絵描きのためのビジネス戦略2〜収益をあげることが大前提〜
w'AND illustration代表の佐藤祐輔です。
前回から“絵描きのためのビジネス戦略”と題した記事を書き始めています。
私自身も含め、日本のアーティストの皆様がアートで自立できることを願ってのことです。
「絵で食っていくなんて無理」
世間ではそんな声が一般的でしょう。
絵描きになることを推奨する声をほとんど聞いたことがありません。
それだけ「絵で経済的に自立することは難しい」と考えられているようです。
私自身は絵描きが経済的に自立することは世間が思うほど難しいことではない、と考えます。
経済的な自立は難しい、と世間が考えるのは、絵描きを限定的なイメージで捉えているからだと、私は考えます。そして絵描き自身もその限定的なイメージの中でなんとかしようとしているからこそ、経済的な自立が難しくなっている。自分で自分の首を絞めているように私には見えてしまうのです。

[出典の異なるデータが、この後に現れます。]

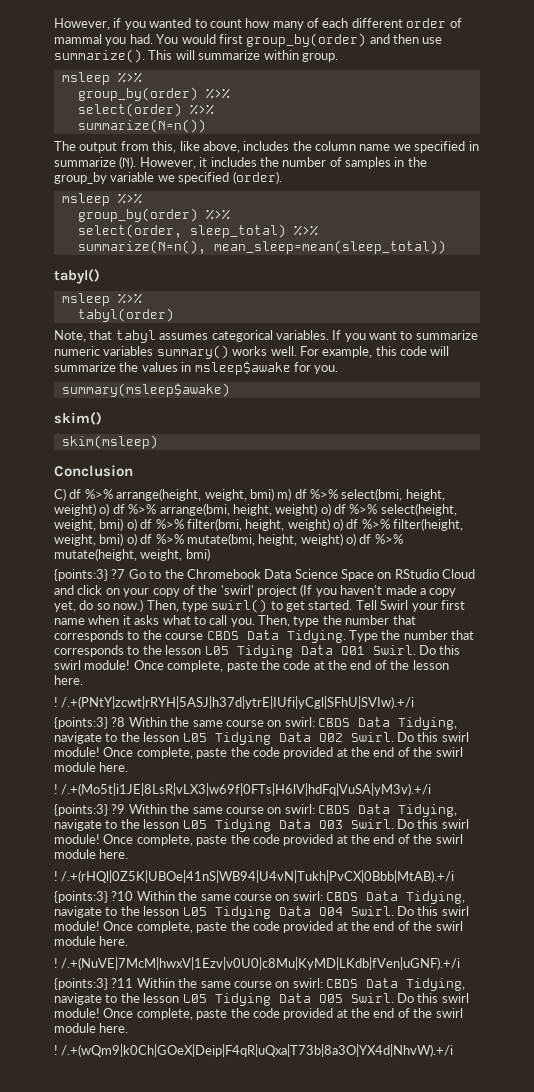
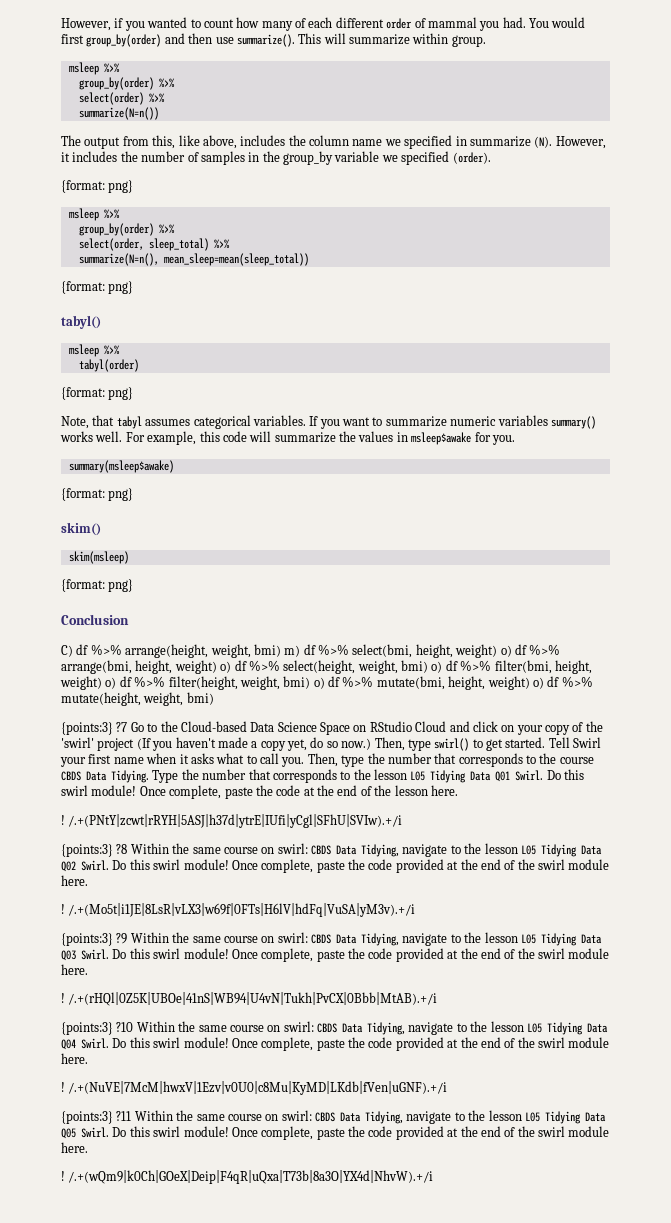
  The output from this, like above, includes the column name we specified in summarize (N). However, it includes the number of samples in the group_by variable we specified (order).
+ {format: png}
  summarize(N=n(), mean_sleep=mean(sleep_total))
+ {format: png}
  tabyl(order)
+ {format: png}
  summary(msleep$awake)
+ {format: png}
  skim(msleep)
+ {format: png}
- {points:3} ?7 Go to the Chromebook Data Science Space on RStudio Cloud and click on your copy of the 'swirl' project (If you haven't made a copy yet, do so now.)
+ {points:3} ?7 Go to the Cloud-based Data Science Space on RStudio Cloud and click on your copy of the 'swirl' project (If you haven't made a copy yet, do so now.)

その限定的なイメージとは「絵は個展や展示会などで売るもの」あるいは「本の装丁や挿絵、CDジャケットなどに使われる」というものです。絵は本来さまざまなシーンで用いられるものですが、その可能性の範囲を多くの人がせばめてしまっています。アーティスト自身、そうした可能性にあまり目を向けていないのが現状だというのが、私の感触です。
その限定的なイメージを取り除き、アートを改めて「ビジネス」という観点で見直すのが、“絵描きとしてのビジネス戦略”の目的です。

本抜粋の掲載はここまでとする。